Nova lei cria “Imposto de Inovação” e obriga aportes de mineradoras em P&D

Lula tem cobrado mais rigor da equipe ministerial e orientado que qualquer nova medida seja precedida de avaliação política | Créditos: Jonas Pereira/Agência Senado


O projeto de lei que cria a Política Nacional de Minerais Críticos e Estratégicos estabelece uma espécie de “imposto da inovação” para empresas do setor mineral, ao tornar obrigatório o direcionamento de uma parcela da receita para pesquisa, desenvolvimento e inovação.

Não se trata, juridicamente, da criação de um novo imposto. Na prática, porém, o texto aprovado pelo Congresso obriga empresas que atuam com pesquisa, lavra, beneficiamento e transformação de minerais críticos ou estratégicos a aplicar anualmente até 0,5% da receita operacional bruta dessas atividades, descontados os tributos incidentes.

A medida está no PL 2.780/2024, aprovado pelo Senado nesta quarta-feira (2). Como os senadores fizeram apenas alterações de redação, o texto segue agora para sanção presidencial.

Nos primeiros seis anos após a regulamentação da regra, as empresas terão de destinar pelo menos 0,3% da receita a projetos de P,D&I relacionados à cadeia mineral.
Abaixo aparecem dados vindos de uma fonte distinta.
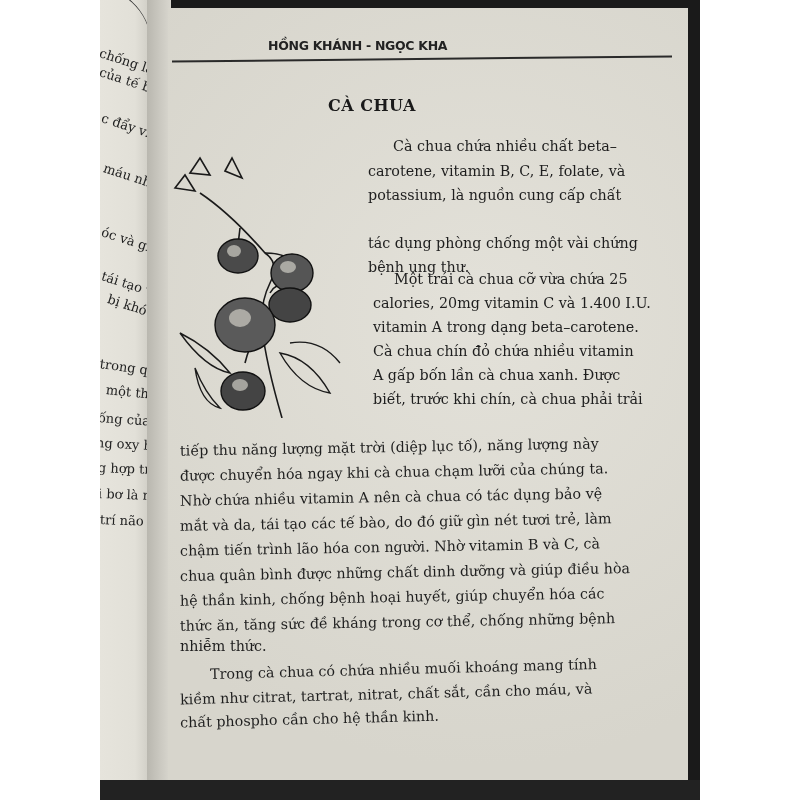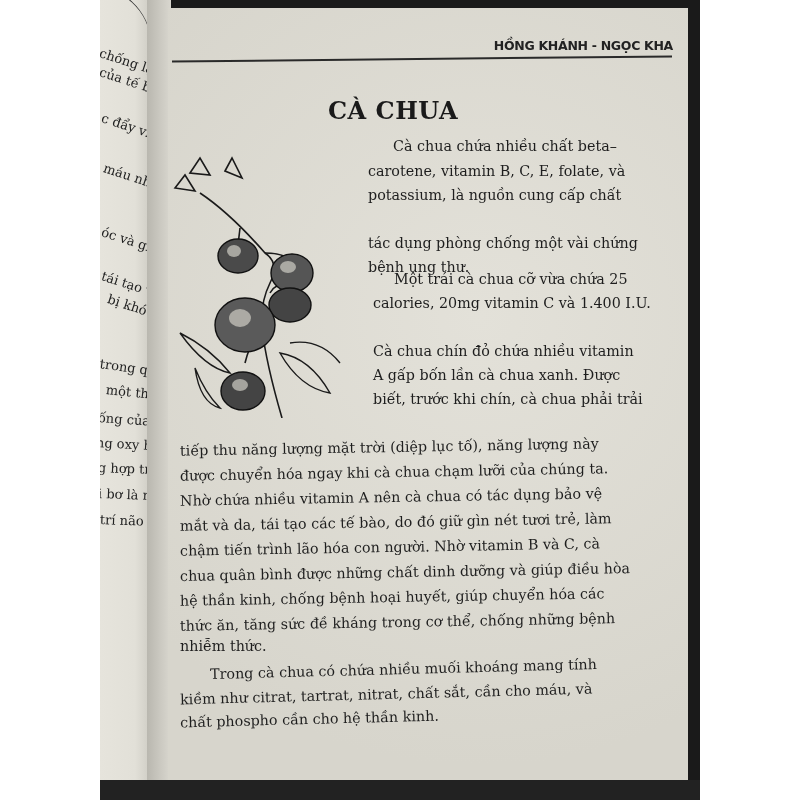--- a/index.html
+++ b/index.html
@@ -11,7 +11,7 @@
   .shadow-strip { position: absolute; left: 47px; top: 0; width: 24px; height: 790px; background: linear-gradient(90deg, #b9b7af, #d9d7cf); }
   .right-page { position: absolute; left: 68px; top: 8px; width: 520px; height: 775px; background: #dcdad2; background-image: radial-gradient(circle at 60% 40%, #e3e1d9 0%, #d7d5cc 80%); }
   .bottom-dark { position: absolute; left: 0; bottom: 0; width: 600px; height: 20px; background: #222; }
-  .header { position: absolute; left: 100px; top: 30px; width: 405px; text-align: right; font-family: "DejaVu Sans", sans-serif; font-size: 12.5px; font-weight: bold; color: #222; letter-spacing: -0.3px; }
+  .header { position: absolute; left: 100px; top: 30px; width: 405px; text-align: left; font-family: "DejaVu Sans", sans-serif; font-size: 12.5px; font-weight: bold; color: #222; letter-spacing: -0.3px; }
   .header-rule { position: absolute; left: 4px; top: 50px; width: 500px; height: 2px; background: #2a2a2a; transform: rotate(-0.6deg); }
   .title { position: absolute; left: 160px; top: 88px; font-family: "DejaVu Serif", serif; font-weight: bold; font-size: 24px; color: #1a1a1a; letter-spacing: 0.5px; }
   .text { position: absolute; color: #1e1e1e; font-family: "DejaVu Serif", serif; font-size: 14.3px; white-space: nowrap; }

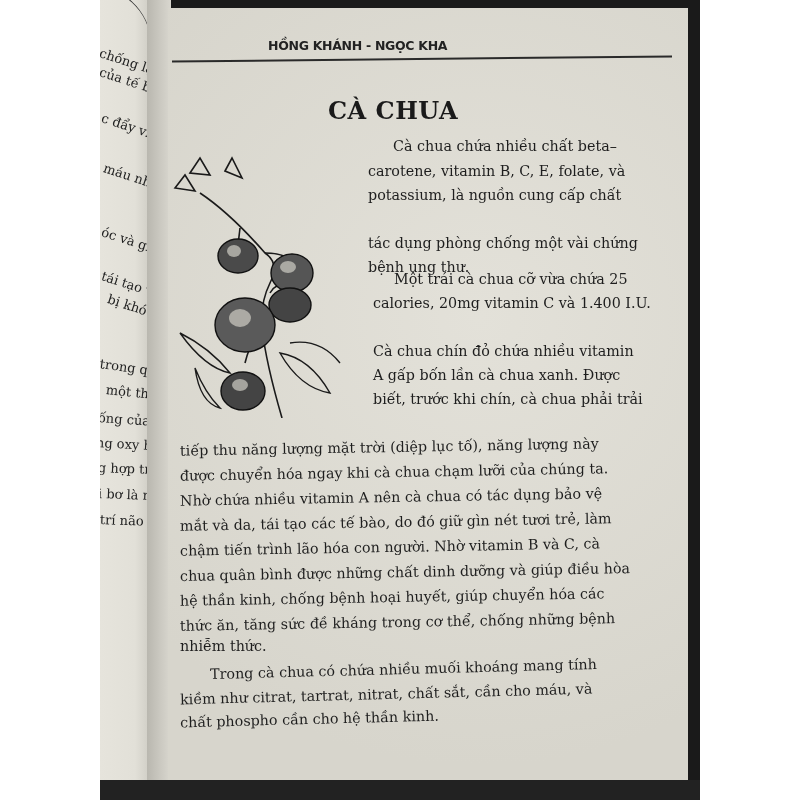--- a/index.html
+++ b/index.html
@@ -13,7 +13,7 @@
   .bottom-dark { position: absolute; left: 0; bottom: 0; width: 600px; height: 20px; background: #222; }
   .header { position: absolute; left: 100px; top: 30px; width: 405px; text-align: left; font-family: "DejaVu Sans", sans-serif; font-size: 12.5px; font-weight: bold; color: #222; letter-spacing: -0.3px; }
   .header-rule { position: absolute; left: 4px; top: 50px; width: 500px; height: 2px; background: #2a2a2a; transform: rotate(-0.6deg); }
-  .title { position: absolute; left: 160px; top: 88px; font-family: "DejaVu Serif", serif; font-weight: bold; font-size: 24px; color: #1a1a1a; letter-spacing: 0.5px; }
+  .title { position: absolute; left: 160px; top: 88px; font-family: "DejaVu Serif", serif; font-weight: bold; font-size: 16px; color: #1a1a1a; letter-spacing: 0.5px; }
   .text { position: absolute; color: #1e1e1e; font-family: "DejaVu Serif", serif; font-size: 14.3px; white-space: nowrap; }
   .illustration { position: absolute; left: 2px; top: 145px; width: 175px; height: 265px; }
 </style>

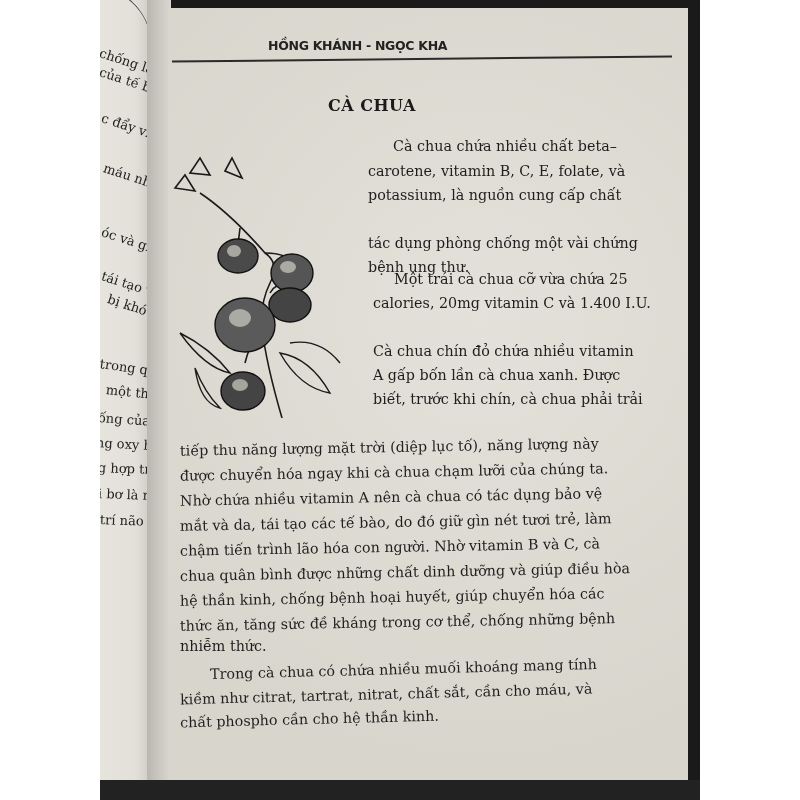--- a/index.html
+++ b/index.html
@@ -86,6 +86,7 @@
 
     <div class="text" style="left:226px; top:263px">Một trái cà chua cỡ vừa chứa 25</div>
     <div class="text" style="left:205px; top:287px">calories, 20mg vitamin C và 1.400 I.U.</div>
+    <div class="text" style="left:205px; top:311px">vitamin A trong dạng beta–carotene.</div>
     <div class="text" style="left:205px; top:335px">Cà chua chín đỏ chứa nhiều vitamin</div>
     <div class="text" style="left:205px; top:359px">A gấp bốn lần cà chua xanh. Được</div>
     <div class="text" style="left:205px; top:383px">biết, trước khi chín, cà chua phải trải</div>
Outros 0,2% deverão ser direcionados à integralização de cotas do FGAM (Fundo Garantidor da Atividade Mineral).

Após esse período, acaba a obrigação específica de destinar os 0,2% ao fundo e o percentual mínimo para pesquisa, desenvolvimento e inovação sobe de 0,3% para 0,5%.

A obrigação incidirá sobre empresas dedicadas à pesquisa mineral, lavra, beneficiamento ou transformação dos minerais enquadrados como críticos ou estratégicos no país.

O alcance efetivo da medida, portanto, dependerá também da definição e atualização da lista de minerais que estarão submetidos à nova política.

O texto permite ainda que a obrigação destinada a P,D&I seja cumprida, nos termos da futura regulamentação, por meio de aportes ao próprio FGAM ou a um fundo privado voltado ao financiamento de pesquisa, desenvolvimento e inovação tecnológica.

Metade do investimento terá de ser feito em parceria

O projeto também limita a liberdade das empresas para decidir como aplicar os recursos.

Pelo texto aprovado, 50% dos valores destinados aos projetos de pesquisa e inovação poderão ser aplicados pelas próprias companhias. A outra metade terá de ser executada por meio de parcerias.

Entre os possíveis parceiros estão as chamadas empresas juniores do setor mineral, a Rede Nacional de Pesquisa, Desenvolvimento Tecnológico e Formação Profissional em Minerais Críticos e Estratégicos e outras instituições que poderão ser definidas pelo Conselho Nacional para Industrialização de Minerais Críticos e Estratégicos.

No projeto, “empresa júnior” não se refere às organizações universitárias normalmente conhecidas pelo termo. A definição abrange empresas sediadas no Brasil, de capital aberto ou fechado, focadas na descoberta, avaliação e valorização de ativos minerais — as chamadas junior mining companies.

Os recursos poderão financiar iniciativas de mapeamento geológico e pesquisa mineral, extração, beneficiamento e transformação, além de projetos de descarbonização, sustentabilidade socioambiental, adaptação climática, recuperação de áreas degradadas, reciclagem de minerais e infraestrutura logística.

O governo também terá de estabelecer um percentual mínimo dos projetos que deverão avançar para projetos-piloto, unidades de demonstração ou tecnologias de ampliação de escala.

A legislação determina ainda que os investimentos priorizem iniciativas capazes de aumentar o adensamento produtivo, tecnológico e industrial da cadeia de minerais críticos e estratégicos no Brasil.

Multa pode chegar a 150%

A ANM (Agência Nacional de Mineração) será responsável por fiscalizar o cumprimento da obrigação.

Caso uma empresa deixe de aplicar os valores determinados, poderá receber multa equivalente a 150% do montante que deixou de ser investido. O pagamento deverá ocorrer até 30 de junho do ano seguinte ao da obrigação descumprida.

Além disso, a regulamentação do Executivo ainda deverá detalhar a operacionalização, a fiscalização e outras sanções relacionadas à nova obrigação.

O desenho faz com que a nova política para minerais críticos combine incentivos públicos — como créditos fiscais e instrumentos de financiamento — com uma contrapartida compulsória das próprias empresas para financiar pesquisa e desenvolvimento da cadeia mineral.

O tamanho dessa nova fonte de recursos dependerá, principalmente, de quais substâncias serão enquadradas como minerais críticos e estratégicos e de como o governo regulamentará a base de cálculo e as formas aceitas para cumprimento da obrigação.